In the records below, repeat exactly the lines between the line holding "border: 6px solid" and the line holding "text: оружие ->", inclusive, and drop the pictures.

DATA:
- Opening Delimiter -

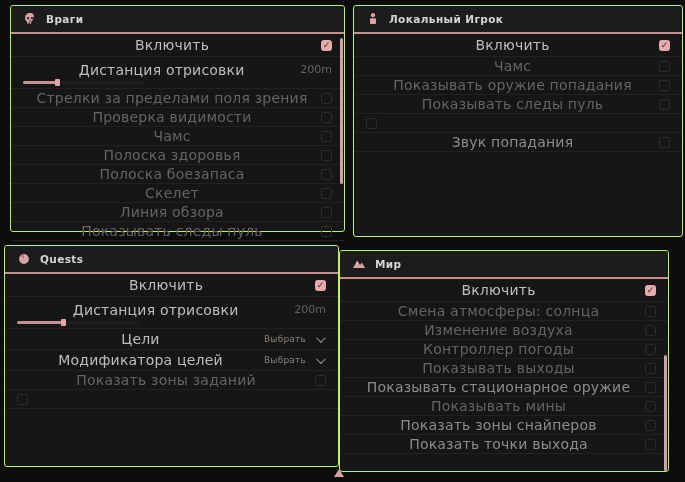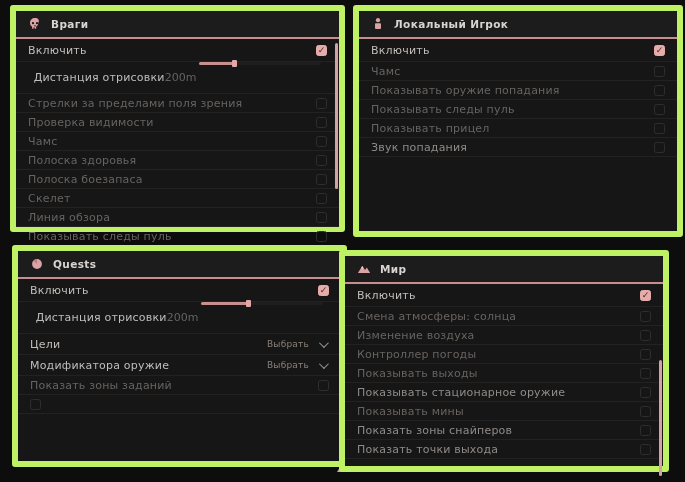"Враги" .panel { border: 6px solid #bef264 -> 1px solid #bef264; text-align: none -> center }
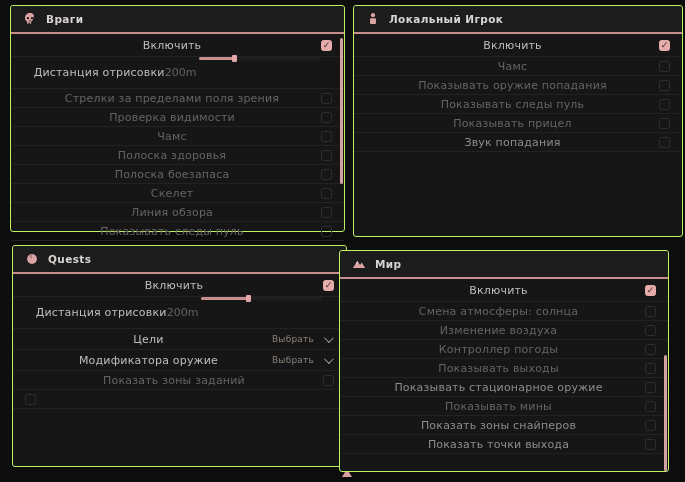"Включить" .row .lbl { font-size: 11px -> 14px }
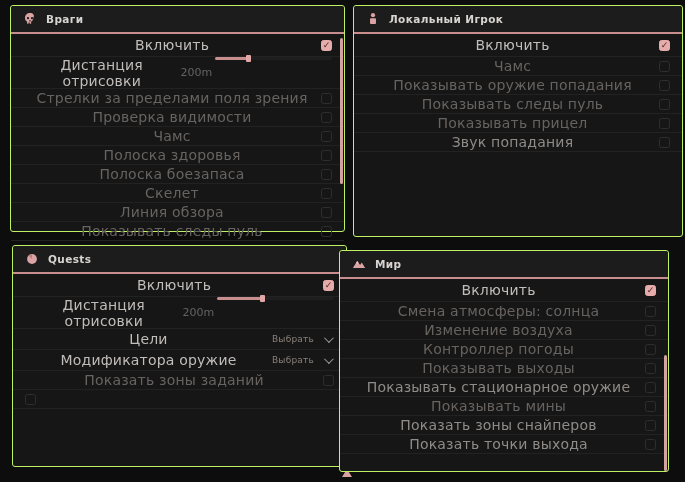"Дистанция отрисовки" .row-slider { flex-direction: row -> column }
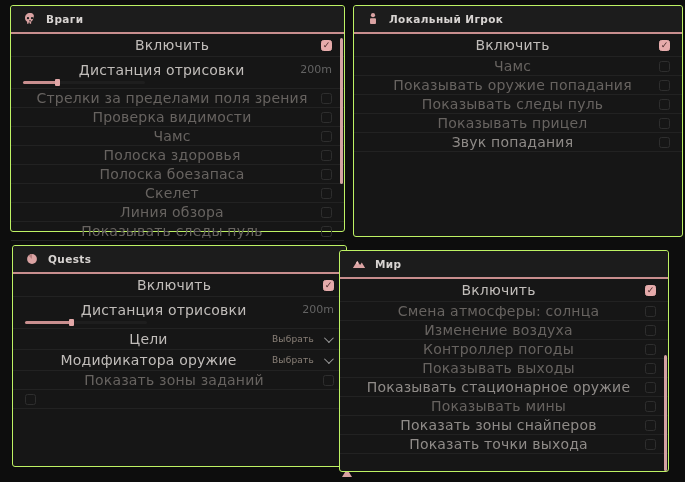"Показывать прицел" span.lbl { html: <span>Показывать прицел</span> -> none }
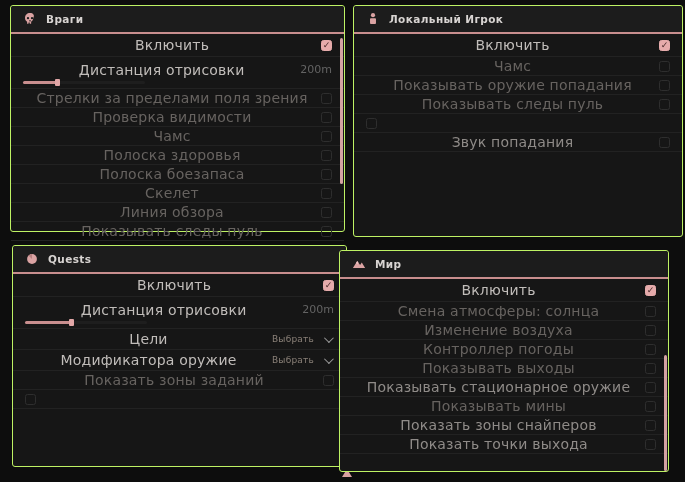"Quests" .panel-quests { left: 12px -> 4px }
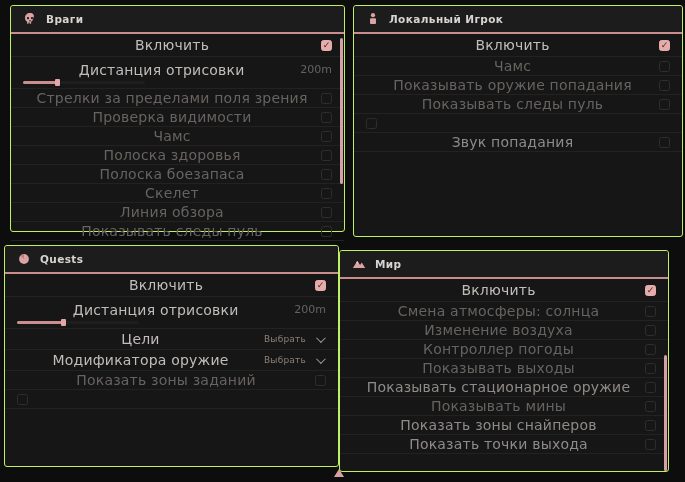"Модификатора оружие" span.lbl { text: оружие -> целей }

- Closing Delimiter -
- Opening Delimiter -

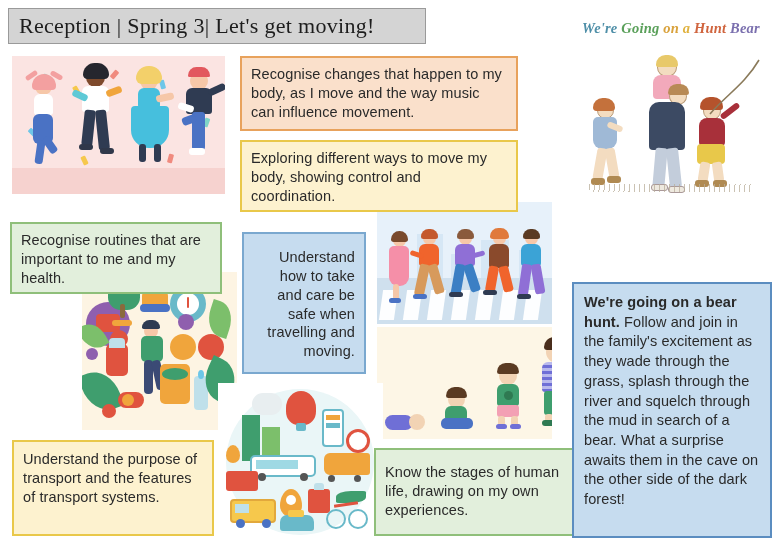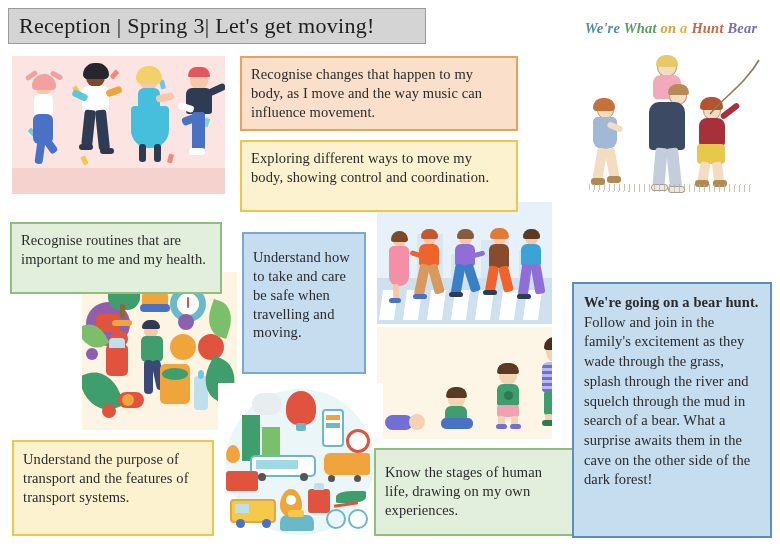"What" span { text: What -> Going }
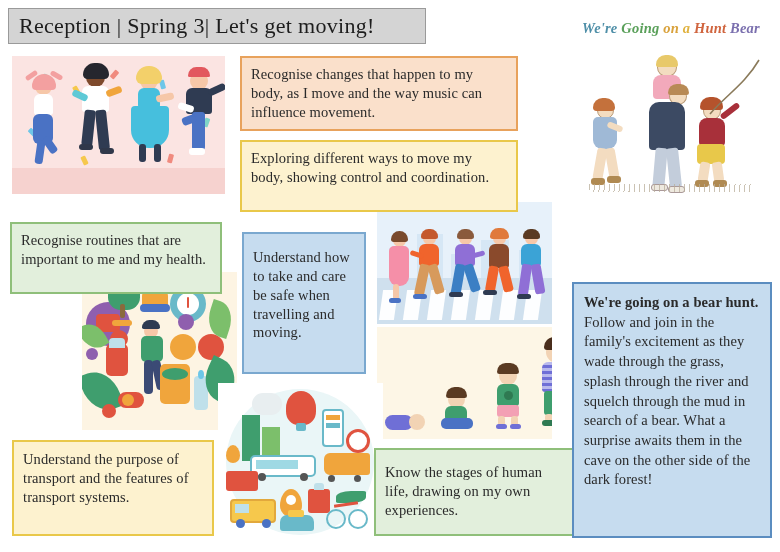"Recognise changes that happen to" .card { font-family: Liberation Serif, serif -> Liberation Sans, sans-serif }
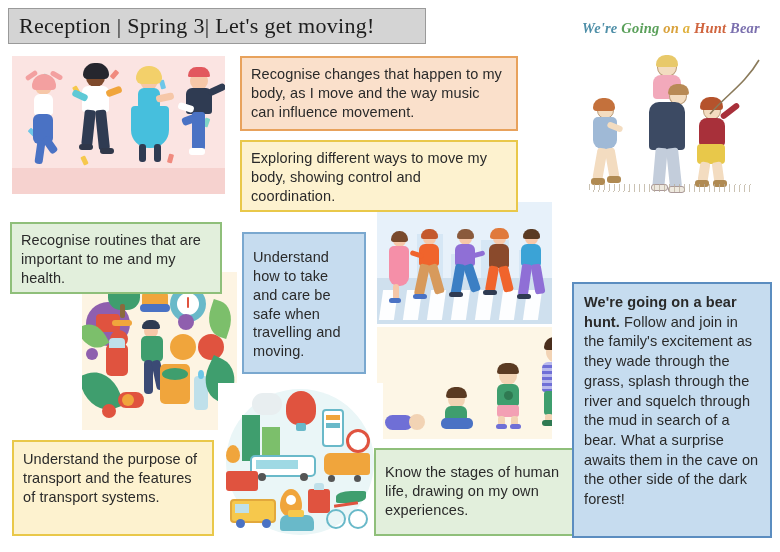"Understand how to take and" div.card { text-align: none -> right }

- Closing Delimiter -

SOLVED EXERCISE:
"Враги" .panel { border: 6px solid #bef264 -> 1px solid #bef264; text-align: none -> center }
"Включить" .row .lbl { font-size: 11px -> 14px }
"Дистанция отрисовки" .row-slider { flex-direction: row -> column }
"Показывать прицел" span.lbl { html: <span>Показывать прицел</span> -> none }
"Quests" .panel-quests { left: 12px -> 4px }
"Модификатора оружие" span.lbl { text: оружие -> целей }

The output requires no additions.